A typical funeral bento box measures 38 cm x 28 cm and is about 6 cm in deep. While you may eat the whole box of food in one go, most people will eat some at the venue, then take the rest home. “Funerals are a stressful time for families and friends, so if they don’t have to cook afterwards, it will make things easier for them,” says Mrs. Harada. Most people will finish the meal that night for dinner or save some of it for the next day.

And this is where the furoshiki comes in. It is used to wrap the unfinished bento in.

▼Bento wrapped in a (disposable) furoshiki cloth by the guest.


 The furoshiki makes the box easy to carry home on the train.


These boxes, by the way, can be thrown out on recycled garbage day and are stacked together at the neighborhood recycling spot.

  • A Closer look at Ozen ingredients:

Let’s enumerate the ingredients of this funeral bento. Note that this Ozen included rice, miso soup and chawanmushi, a savory egg custard not pictured as they were served separately in their own bowls. The meal was followed by green tea.

funeral bento

Clockwise from bottom left-hand corner:

A. Tempura. This tempura appears to be served rather sparingly. That’s not exactly true. This is an actual bento I received at a funeral and as I sat there staring at this gorgeous gastronomic wonder, I really wanted to take a photo of it. But this would be really impolite at a funeral, right? So I refrained and instead started eating the tempura. But as I tucked into the veggies, I noticed a 70-year-old woman at the next table using her smartphone–to take a photo! Of course, I immediately followed her example and took this photo. Unfortunately, half the tempura was already gone.

B. The small round paper pleated cup holds namasu: daikon radish cut into fine strips and seasoned with vinegar, with shredded omelet on top.  The cup on the right is a shellfish topped with miso and mustard.

C. A strawberry and a piece of melon are in a foil cup on the right with two snow peas poised in the corner. Next to the strawberry is a rice cake wrapped in an oak leaf.  Bamboo skewered wheat gluten flavored with macha. The round piece to the left of that is burdock rolled with sliced beef. Behind that, in back of the iris and bento grass, barely visible, is sliced lotus root seasoned with vinegar, a boiled shrimp and a baked Spanish mackerel. Also, next to the snow peas you’ll find a small plastic bottle of soy sauce.

D. bamboo shoot, boiled fish and a piece of broccoli. On the left in the front is fish paste mixed with vegetables and in the front on the right is a piece of carrot in the shape of a star.

E. Fresh baby squid in the front, lemon, Spanish mackerel sashimi with a dollop of miso for the boiled seaweed on the left.  To the right is slices of cucumber soaked in vinegar.
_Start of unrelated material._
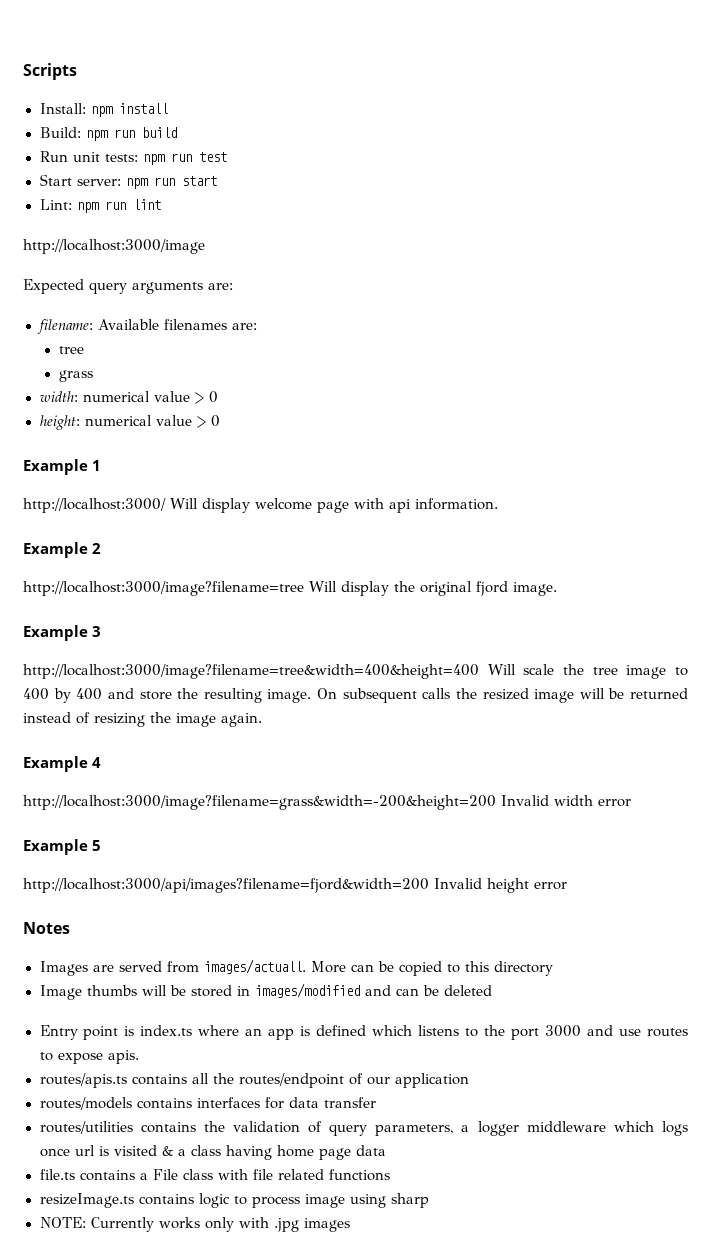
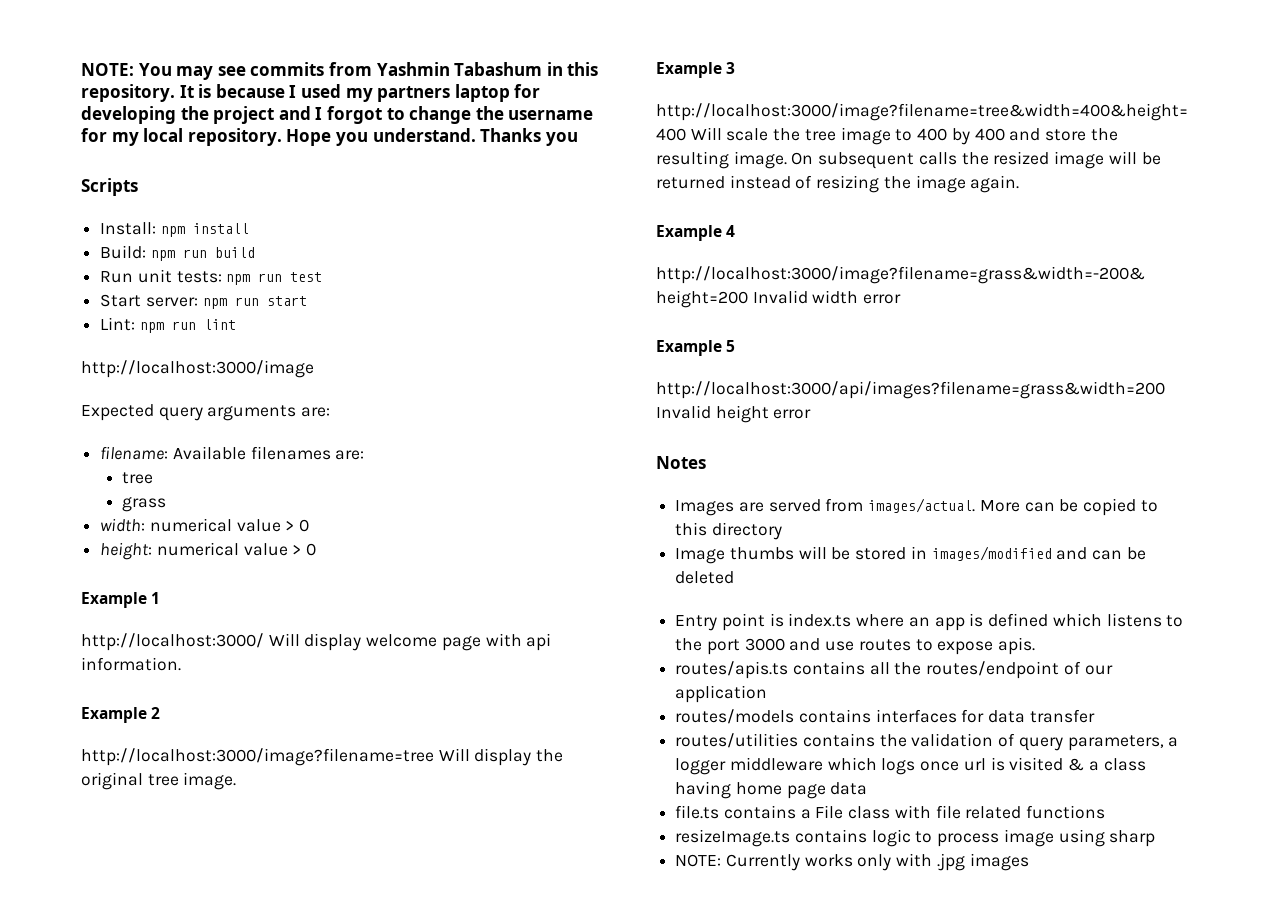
(23, 71) none -> [81,62,599,80] [81,84,541,102] [81,106,594,124] [81,128,578,146] NOTE: You may see commits from Yashmin Tabashum in this repository. It is because I used my partners laptop for developing the project and I forgot to change the username for my local repository. Hope you understand. Thanks you //
[476,581,508,596] fjord -> [147,774,179,786] tree
[23,878,429,893] http://localhost:3000/api/images?filename=fjord&width=200 -> [656,381,1165,399] http://localhost:3000/api/images?filename=grass&width=200
[203,959,306,974] images/actuall. -> [868,498,976,513] images/actual.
F.  For the main sashimi dish, we have squid and hamachi on top of a shiso leaf and a bed of shredded daikon radish and topped with a yellow chrysanthemum.

G. Two slices of roast beef, a lettuce leaf, parsley, and a mini tomato.

H. Two spices in this square container are tade in the back and wasabi in the front.

I suppose the best thing about this custom of eating Ozen and sharing it with the deceased is that there is no such thing as “the last supper.” And just a note that when I die, I’d like dessert too!